3. preparation method according to claim 1, which is characterized in that in step (2), fructus arctii is cut into a thickness of 0.3-
The thin slice of 0.5cm.
4. preparation method according to claim 1, which is characterized in that in step (2), lemon in the aqueous solution containing sodium citrate
The mass concentration of lemon acid sodium is 2-4%.
5. preparation method according to claim 1, which is characterized in that in step (2), the microwave drying controls vacuum pressure
Power is -0.1-0.05MPa, and drying temperature is 40-50 DEG C.

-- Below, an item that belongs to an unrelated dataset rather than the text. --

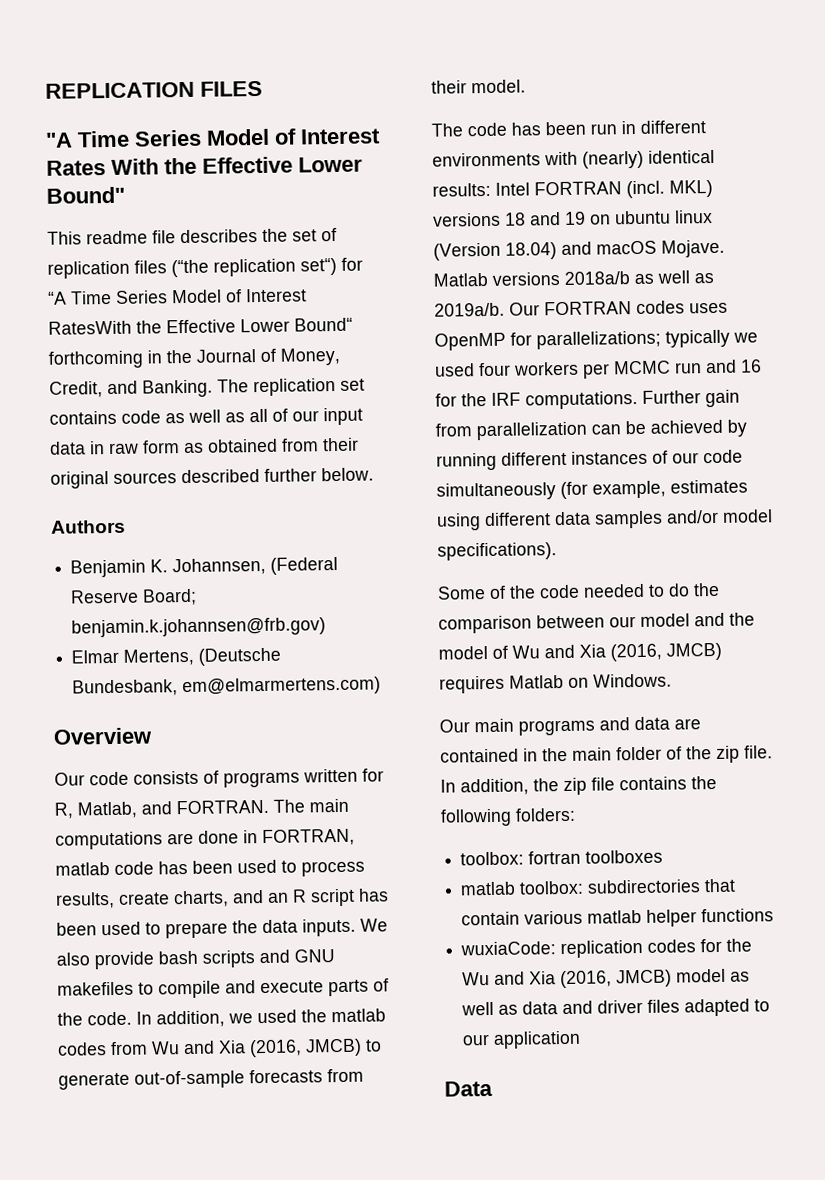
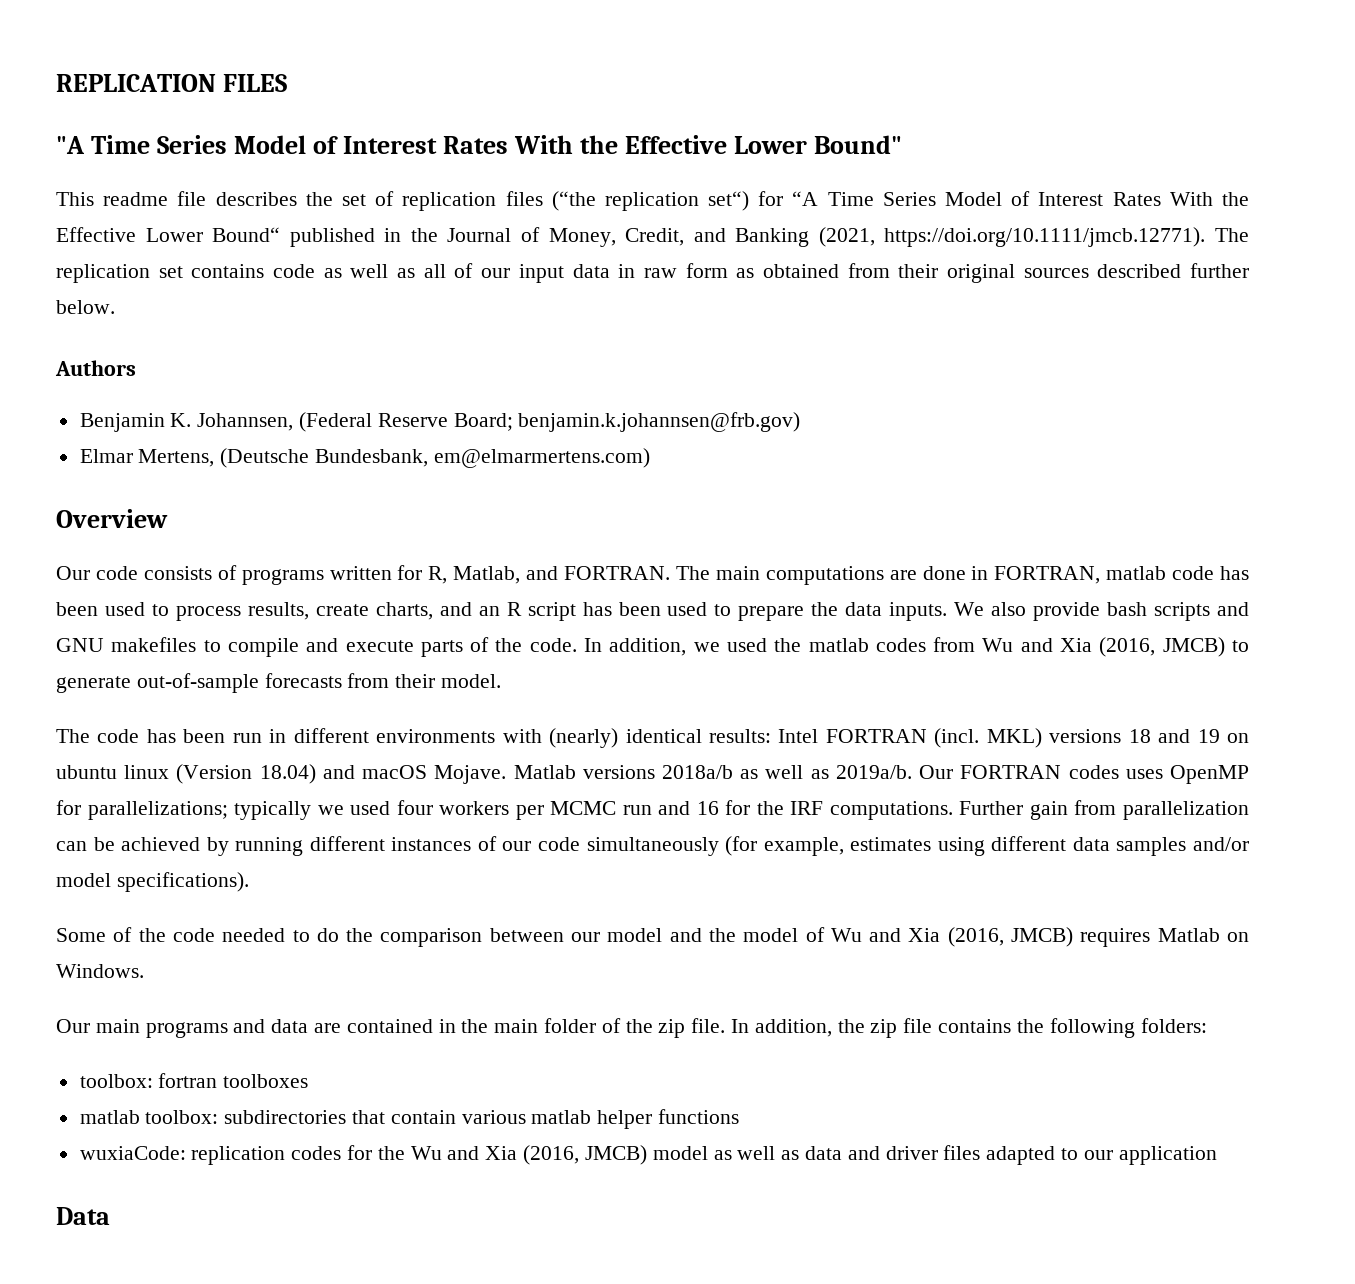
[48,317,353,335] [48,350,144,369] RatesWith the Effective Lower Bound“ forthcoming -> [1112,192,1249,206] [56,227,375,247] Rates With the Effective Lower Bound“ published
[142,379,213,398] Banking. -> [735,227,1206,247] Banking (2021, https://doi.org/10.1111/jmcb.12771).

6. preparation method according to claim 1, which is characterized in that in step (4), the semen sojae atricolor adjusted in fermentation substrate is more
Peptide content is 1.0%, and burdock extract content is 4.0%, and ginkgo biloba extract content is 2.0%, and cane sugar content 16% is anhydrous
Sodium sulfite content is 0.5%.
7. preparation method according to claim 1, which is characterized in that in step (5), the access amount of the saccharomycete is hair
The 1.2 ‰ of ferment matrix weight.
8. preparation method according to claim 1 or claim 7, which is characterized in that in step (5), the saccharomycete is Angel ferment
The Angel Yeast of female limited liability company's production.
9. preparation method according to claim 1, which is characterized in that in step (6), centrifugal rotational speed 3500r/min, from
The heart time is 10min.
10. the semen sojae atricolor polypeptide wine that the described in any item methods of claim 1-9 are prepared.
Priority Applications (1)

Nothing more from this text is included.